Wild polio is only in Pakistan and Afghanistan. And actually, the number of cases in both countries is fairly low right now, partly because the coronavirus restrictions also reduced the transmission of polio. And so even though we don’t know how people will be able to do vaccinations in Afghanistan — that’s a very uncertain situation, it could be a huge problem or it could be OK — Pakistan has always been where most of the cases are.
And there we do have a good relationship with the government and they can see that the cases are very low and they’re very appreciative that the polio [campaign] infrastructure came along to help out with the Covid pandemic. And so, in some ways, they really want to finally get rid of that sort of stain on Pakistan, that they’re one of the last two countries. So, I can’t give you much visibility about Afghanistan, but I know the Pakistan situation is pretty hopeful.
And we are talking to the U.S. government about increasing the amount, actually doubling the amount they put into this, to get up to the same level as the foundation does, which is over $400 million a year. The U.S. up to now put in about $200 million a year.
We do think we can succeed in the next three years. But the pandemic was a huge setback.
Last year when we spoke about the Goalkeepers Report, I asked you about your thoughts about the U.S. response to the pandemic. You describe it as shocking. How do you feel about the state of the U.S. response now?
It’s still embarrassing that even though we were at the front of the line for all the vaccines, yet because of demand issues, the U.S. is well behind most of the Western European countries at this point.

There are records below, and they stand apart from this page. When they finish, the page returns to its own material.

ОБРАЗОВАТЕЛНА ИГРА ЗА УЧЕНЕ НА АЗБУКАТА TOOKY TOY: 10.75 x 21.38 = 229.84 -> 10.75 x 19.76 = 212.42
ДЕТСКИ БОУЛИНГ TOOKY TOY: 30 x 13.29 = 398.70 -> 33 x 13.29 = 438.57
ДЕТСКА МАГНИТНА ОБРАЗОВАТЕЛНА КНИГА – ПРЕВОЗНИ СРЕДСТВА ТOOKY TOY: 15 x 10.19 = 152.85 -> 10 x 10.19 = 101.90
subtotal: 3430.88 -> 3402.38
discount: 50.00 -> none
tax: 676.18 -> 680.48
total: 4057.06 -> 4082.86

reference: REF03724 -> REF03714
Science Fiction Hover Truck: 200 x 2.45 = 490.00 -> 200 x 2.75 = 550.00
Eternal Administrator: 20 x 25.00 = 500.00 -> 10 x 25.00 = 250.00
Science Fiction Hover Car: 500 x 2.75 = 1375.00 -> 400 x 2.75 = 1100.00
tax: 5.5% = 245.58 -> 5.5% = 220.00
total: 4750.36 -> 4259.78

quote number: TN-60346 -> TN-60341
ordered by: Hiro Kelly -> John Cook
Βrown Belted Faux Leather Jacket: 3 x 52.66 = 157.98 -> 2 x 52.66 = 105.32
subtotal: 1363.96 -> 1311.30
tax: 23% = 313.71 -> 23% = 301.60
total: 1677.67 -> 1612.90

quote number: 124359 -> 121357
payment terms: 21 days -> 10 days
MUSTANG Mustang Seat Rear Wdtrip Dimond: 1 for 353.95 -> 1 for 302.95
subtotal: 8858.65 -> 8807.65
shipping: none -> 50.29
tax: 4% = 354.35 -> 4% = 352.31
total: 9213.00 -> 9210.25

You mean because of vaccine hesitancy?
Yeah — which I call demand.
Now that Delta’s here, it means there’s a lot of elderly people, some of them with weak immune systems or some who just chose not to get vaccinated, that are at risk. And it’s too bad. When we show that death number we should show, every day, that it’s the unvaccinated, overwhelmingly who are dying.
So the U.S. situation, there’s nothing that is as good as we’d like. And of course, people are tired of some things that are really bad, like not having school in. So we’re going to have school in, which I happen to agree with.
But they’re also tired of mask compliance. And that’s unfortunate because the mask inconvenience isn’t great, but it’s kind of a magical tool. We’ve been talking with a lot of pharmaceutical companies about inhaled blockers that would be a sort of new class of thing that would reduce your infection, but also prevent you from transmitting or getting sick. In fact, even the very best inhaled blocker would only match what a mask can do. Now, it might be more acceptable, but masks are hugely effective intervention. But, you know, people’s tiredness and the lack of clear message about those mean that this fall’s going to be tougher than it should be.
Last question: Did the U.S. ever get testing right?
We never got testing right. We’ve got in our innovation tool box solutions for diagnostics. And I’m a little surprised the U.S. hasn’t been more aggressive on those things.
Same with therapeutics. The ability to prove that things don’t work and prove things work continues to be not very well-coordinated. And the idea of how do you align these trials and get that stuff happening quickly, there’s still some outstanding thinking that we’ll need both for this pandemic and the next pandemic.